Abdullah Alaoudh, the research director for Saudi Arabia and the United Arab Emirates at Democracy for the Arab World Now, told NPR that al-Hathloul in particular has presented a problem for the kingdom.

"Her existence shattered the whole government narrative of empowering women. That's why it's a thorn to their side," he said prior to her release. "And the story of her comes up every time in the Saudi public and the Saudi imagination as somebody who challenges the Saudi system."

Al-Hathloul emerged as a prominent activist after graduating from the University of British Columbia in Vancouver and moving back to Saudi Arabia in 2013, her sister said.

She had been publicly expressing her opinion in Canada that the Saudi driving ban should be lifted, and decided to move back to the kingdom to continue the fight from there. According to her sister, she landed at the airport in Riyadh and drove home with their father filming her from the passenger's seat.

That was the first video that went viral, rocketing her to fame in Saudi Arabia, and it was just the beginning of a series of defiant moves that would bring her head to head against the powerful Saudi government.
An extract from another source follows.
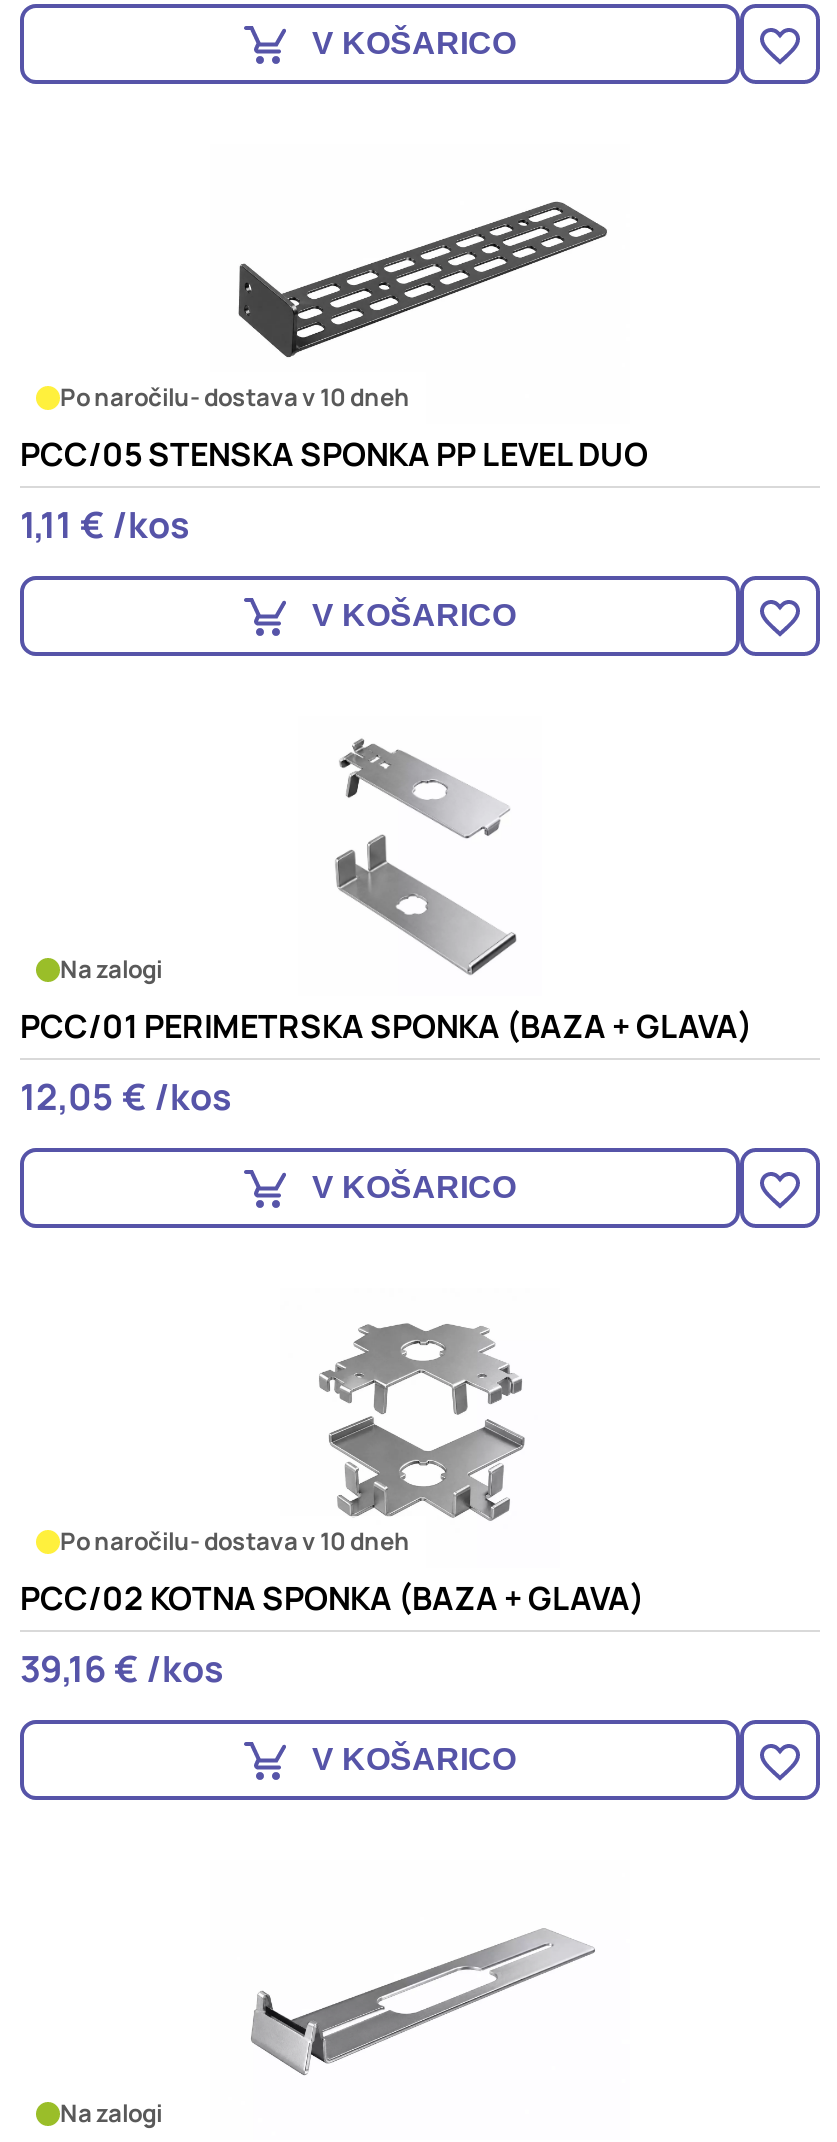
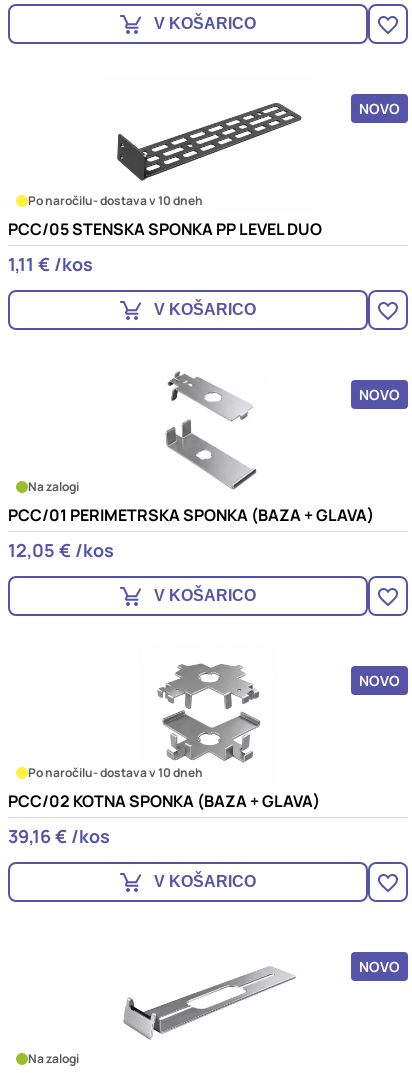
none -> [359,99,400,118] NOVO
none -> [359,385,400,404] NOVO
none -> [359,671,400,690] NOVO
none -> [359,957,400,976] NOVO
Her impact has since grown beyond the kingdom, according to Simon Henderson, the director for the Bernstein Program on Gulf and Energy Policy at The Washington Institute.

Henderson said before her release that she "has become a symbol for a wide range of people, ordinary people, particularly in the West, perhaps in the Middle East as well, and that isn't going to alter."

As Saudi Arabia continues to face international pressure to improve conditions for women in the country, releasing al-Hathloul won't ease that pressure, Henderson said. He emphasized that because her release is conditional, with a 5-year travel ban and other restrictions, she will likely remain under close government watch.

"I'm sure that she will make a noise about it," he said. "And so the problem will escalate."

On al-Hathloul's case itself, her family expects her to keep fighting to prove that she and other prisoners were subjected to torture while detained – which a court in Saudi Arabia said earlier this week that she has failed to prove. She'll also push for the release of other activists.

Saudi Arabia's embassy in the U.S. did not respond to NPR's repeated requests for comment on al-Hathloul's case.